# [EXERCISE DATA]
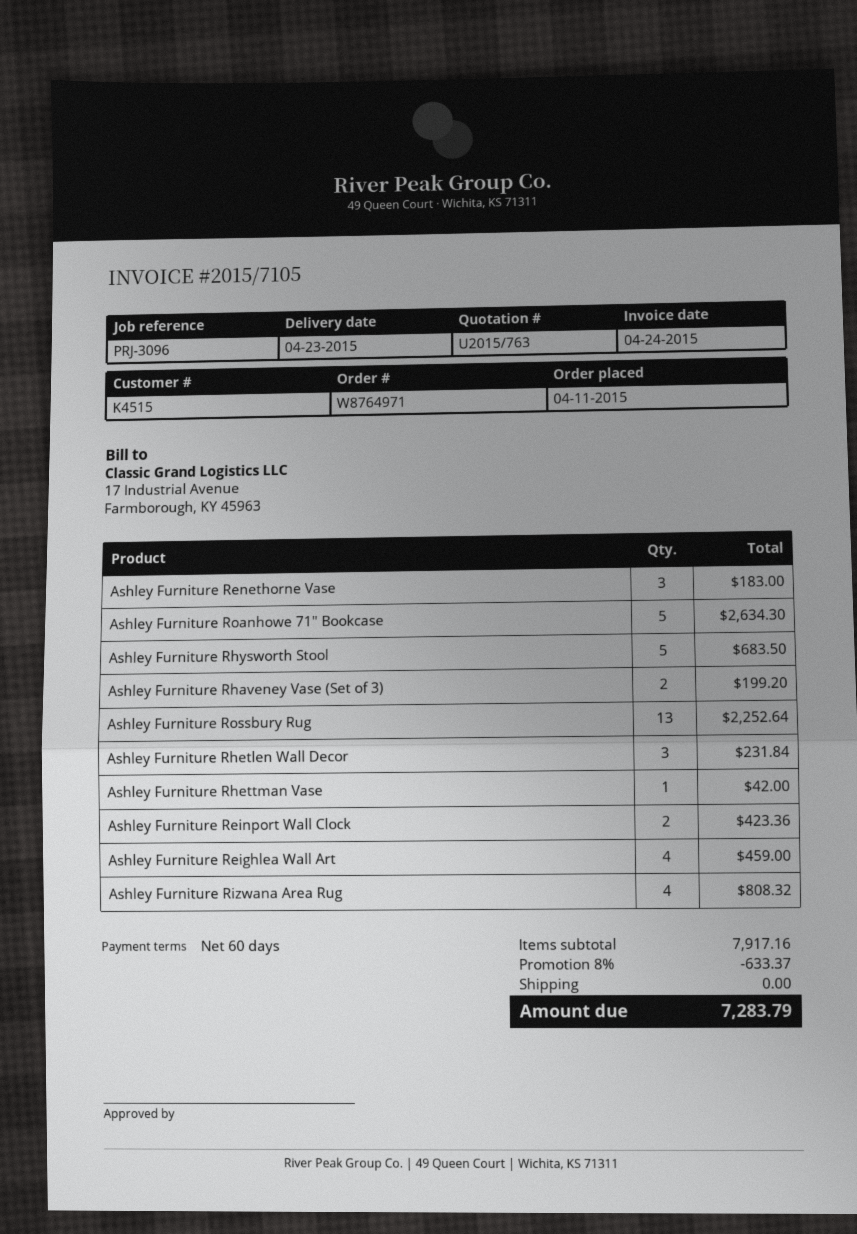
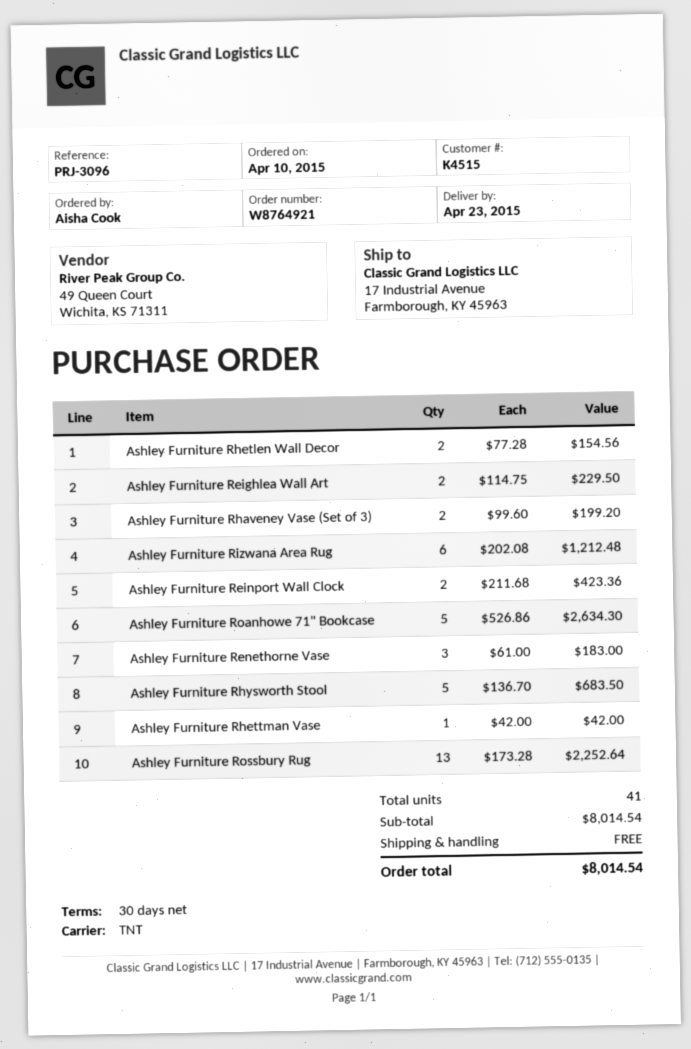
order number: W8764971 -> W8764921
order date: 2015-04-11 -> 2015-04-10
payment terms: 60 days -> 30 days
Ashley Furniture Rhetlen Wall Decor: 3 for 231.84 -> 2 for 154.56
Ashley Furniture Reighlea Wall Art: 4 for 459.00 -> 2 for 229.50
Ashley Furniture Rizwana Area Rug: 4 for 808.32 -> 6 for 1212.48
subtotal: 7917.16 -> 8014.54
discount: 8% = 633.37 -> none
total: 7283.79 -> 8014.54

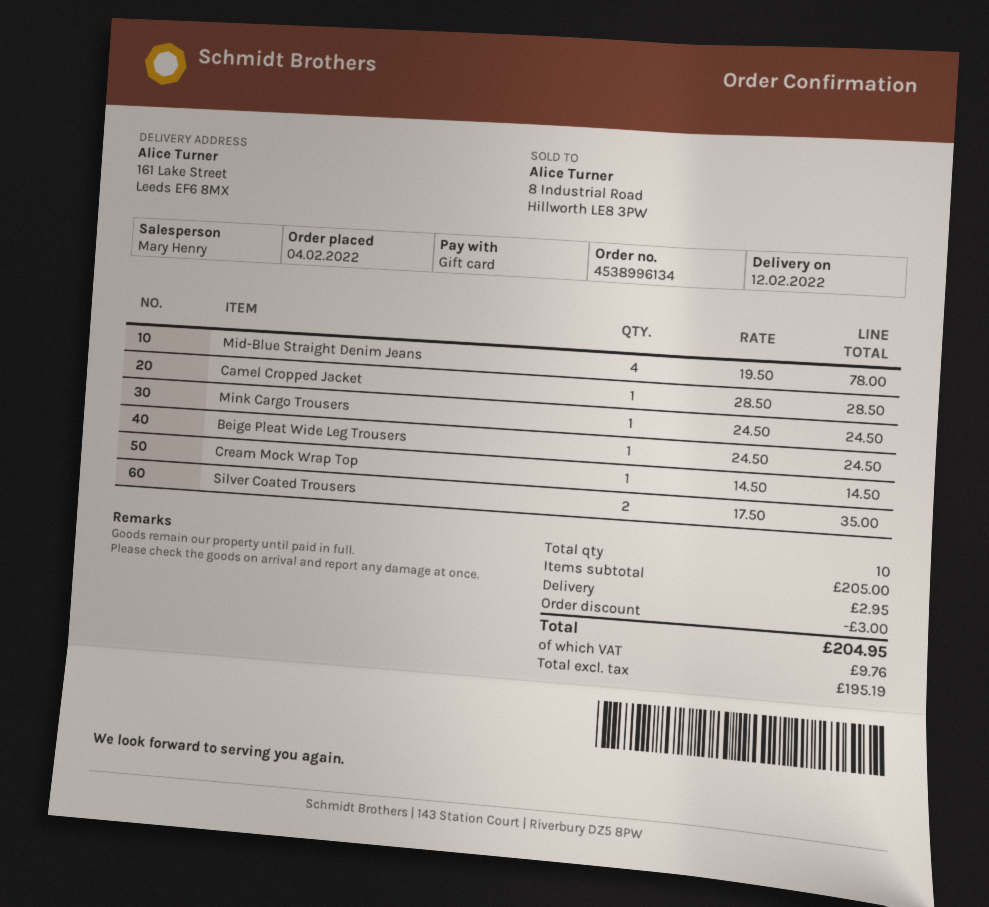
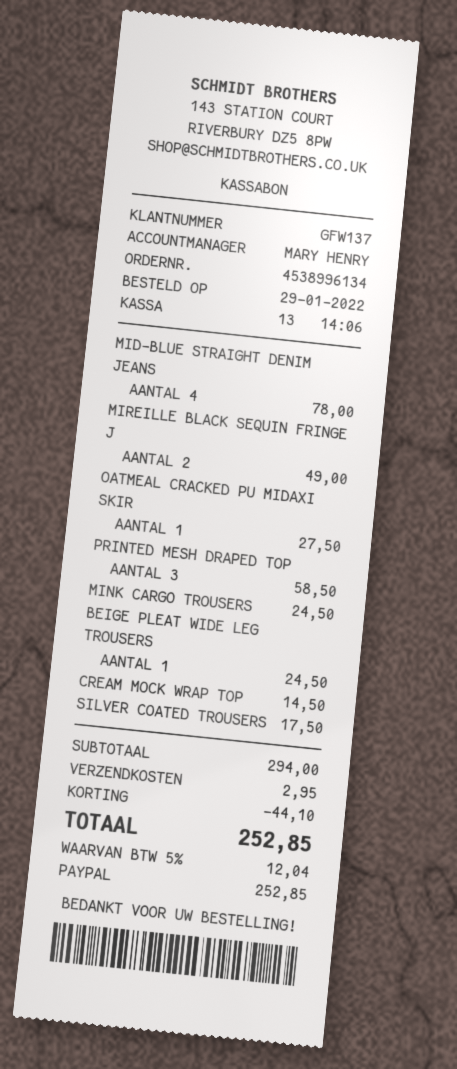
order date: 2022-02-04 -> 2022-01-29
payment method: gift card -> PayPal
Camel Cropped Jacket: 1 for 28.50 -> none
Silver Coated Trousers: 2 for 35.00 -> 1 for 17.50
MIREILLE BLACK SEQUIN FRINGE J: none -> 2 for 49.00
OATMEAL CRACKED PU MIDAXI SKIR: none -> 1 for 27.50
PRINTED MESH DRAPED TOP: none -> 3 for 58.50
subtotal: 205.00 -> 294.00
discount: 3.00 -> 44.10
tax: 9.76 -> 12.04
total: 204.95 -> 252.85

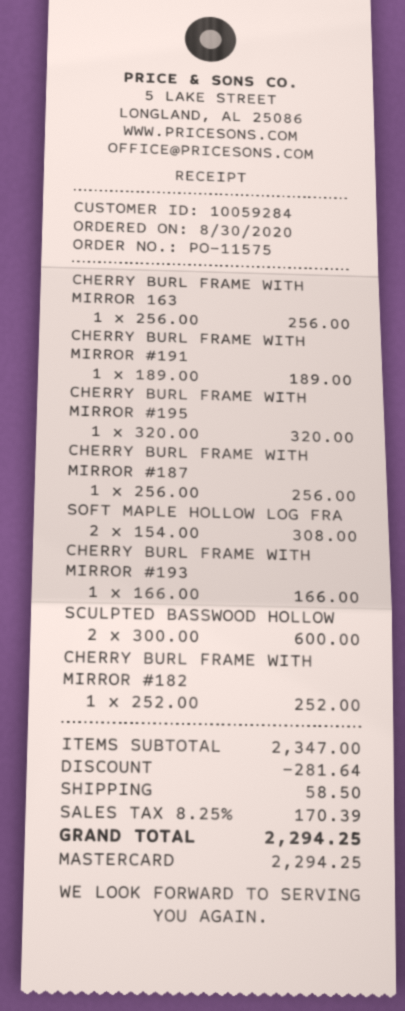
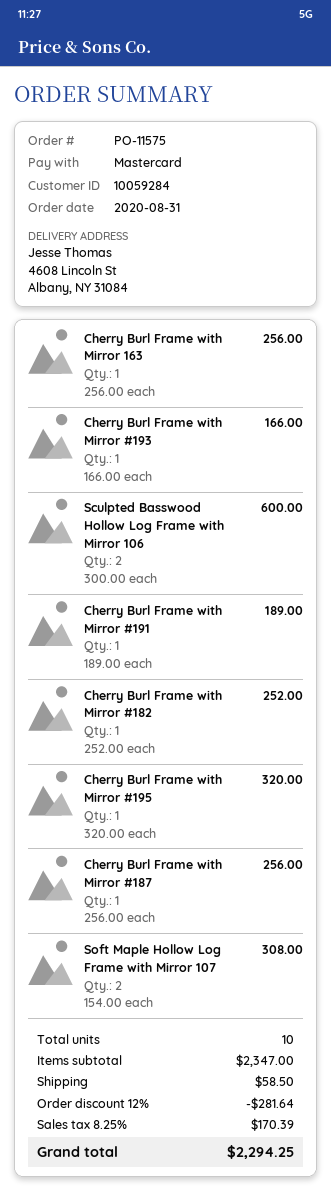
order date: 2020-08-30 -> 2020-08-31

# [TASK TO CARRY OUT]
Please tally the lines above that include the word "Ashley" and answer with the number by itself.

# [WRITTEN RESPONSE]
3